FOCUS on Contamination: A Geospatial Deep Learning Framework with a Noise-Aware Loss for Surface Water PFAS Prediction
Jowaria Khan, Alexa Friedman, Sydney Evans, Rachel Klein, Runzi Wang, Katherine E. Manz, Kaley Beins, David Q. Andrews, Elizabeth Bondi-Kelly
TL;DR
This work tackles large-scale PFAS contamination mapping by framing PFAS presence as a geospatial segmentation task and introducing FOCUS, a noise-aware, masked autoencoder–based framework that processes multi-channel rasters. By coupling a novel loss that down-weights uncertain labels with domain-informed noise masks and hydrological/land-use context, FOCUS achieves superior accuracy and robustness compared with baselines (including Kriging and SWAT-like simulations) while maintaining computational efficiency. Real-world validation, cross-state generalization, and stakeholder collaboration demonstrate the method's practical potential for scalable PFAS monitoring and targeted remediation.

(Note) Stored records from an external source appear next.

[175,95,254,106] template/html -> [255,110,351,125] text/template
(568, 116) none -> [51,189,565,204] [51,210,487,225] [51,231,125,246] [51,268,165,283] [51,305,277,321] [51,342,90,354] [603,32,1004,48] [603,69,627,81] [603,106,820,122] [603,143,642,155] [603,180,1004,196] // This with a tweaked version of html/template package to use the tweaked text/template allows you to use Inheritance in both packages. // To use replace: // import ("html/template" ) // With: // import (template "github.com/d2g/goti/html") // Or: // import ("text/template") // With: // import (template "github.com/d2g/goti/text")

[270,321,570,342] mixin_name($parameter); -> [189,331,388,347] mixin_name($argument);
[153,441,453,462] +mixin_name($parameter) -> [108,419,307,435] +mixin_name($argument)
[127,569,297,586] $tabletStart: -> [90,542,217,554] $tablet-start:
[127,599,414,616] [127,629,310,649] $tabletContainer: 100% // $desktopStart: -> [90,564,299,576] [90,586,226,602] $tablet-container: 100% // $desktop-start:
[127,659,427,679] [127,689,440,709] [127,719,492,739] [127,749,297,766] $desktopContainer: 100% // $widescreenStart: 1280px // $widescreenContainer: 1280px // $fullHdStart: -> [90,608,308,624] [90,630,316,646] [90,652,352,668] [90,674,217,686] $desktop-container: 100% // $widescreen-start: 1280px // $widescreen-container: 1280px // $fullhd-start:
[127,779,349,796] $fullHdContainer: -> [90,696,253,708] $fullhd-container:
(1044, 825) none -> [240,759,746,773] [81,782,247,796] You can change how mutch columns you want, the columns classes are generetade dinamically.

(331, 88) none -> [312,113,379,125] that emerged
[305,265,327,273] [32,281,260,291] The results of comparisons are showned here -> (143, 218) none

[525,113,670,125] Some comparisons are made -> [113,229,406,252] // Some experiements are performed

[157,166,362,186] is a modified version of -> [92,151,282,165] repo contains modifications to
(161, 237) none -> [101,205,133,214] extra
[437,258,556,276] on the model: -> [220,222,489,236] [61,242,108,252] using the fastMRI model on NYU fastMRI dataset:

The study also provides a calibrated probabilistic framework suitable for uncertainty-aware sampling and future temporal modeling.
Abstract
Per- and polyfluoroalkyl substances (PFAS), chemicals found in products like non-stick cookware, are unfortunately persistent environmental pollutants with severe health risks. Accurately mapping PFAS contamination is crucial for guiding targeted remediation efforts and protecting public and environmental health, yet detection across large regions remains challenging due to the cost of testing and the difficulty of simulating their spread. In this work, we introduce FOCUS, a geospatial deep learning framework with a label noise-aware loss function, to predict PFAS contamination in surface water over large regions. By integrating hydrological flow data, land cover information, and proximity to known PFAS sources, our approach leverages both spatial and environmental context to improve prediction accuracy. We evaluate the performance of our approach through extensive ablation studies, robustness analysis, real-world validation, and comparative analyses against baselines like sparse segmentation, as well as existing scientific methods, including Kriging and pollutant transport simulations. Results and expert feedback highlight our framework's potential for scalable PFAS monitoring.